**Task to complete:**
The answer must be every line of the data that holds the word "images".

**Study material:**
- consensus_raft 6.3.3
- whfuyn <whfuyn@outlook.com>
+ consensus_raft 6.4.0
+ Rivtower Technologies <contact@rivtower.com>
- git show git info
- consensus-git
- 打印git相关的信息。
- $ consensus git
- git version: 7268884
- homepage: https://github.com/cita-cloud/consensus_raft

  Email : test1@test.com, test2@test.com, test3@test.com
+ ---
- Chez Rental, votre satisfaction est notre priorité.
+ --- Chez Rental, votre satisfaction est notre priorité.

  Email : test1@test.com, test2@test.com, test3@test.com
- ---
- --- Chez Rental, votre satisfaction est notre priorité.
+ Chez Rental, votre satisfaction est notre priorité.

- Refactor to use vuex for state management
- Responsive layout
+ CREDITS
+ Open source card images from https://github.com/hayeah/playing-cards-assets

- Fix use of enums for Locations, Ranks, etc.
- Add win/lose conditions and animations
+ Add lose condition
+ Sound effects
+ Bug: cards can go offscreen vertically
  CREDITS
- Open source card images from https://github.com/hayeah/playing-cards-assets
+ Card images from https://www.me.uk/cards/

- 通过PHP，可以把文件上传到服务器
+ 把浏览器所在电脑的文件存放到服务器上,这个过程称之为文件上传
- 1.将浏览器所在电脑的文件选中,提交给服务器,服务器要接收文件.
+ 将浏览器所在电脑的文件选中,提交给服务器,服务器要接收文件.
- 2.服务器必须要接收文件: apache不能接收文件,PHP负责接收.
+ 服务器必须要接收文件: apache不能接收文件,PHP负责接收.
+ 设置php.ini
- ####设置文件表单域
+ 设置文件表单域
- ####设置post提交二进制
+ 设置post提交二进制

**Answer to this task:**
+ Open source card images from https://github.com/hayeah/playing-cards-assets
- Open source card images from https://github.com/hayeah/playing-cards-assets
+ Card images from https://www.me.uk/cards/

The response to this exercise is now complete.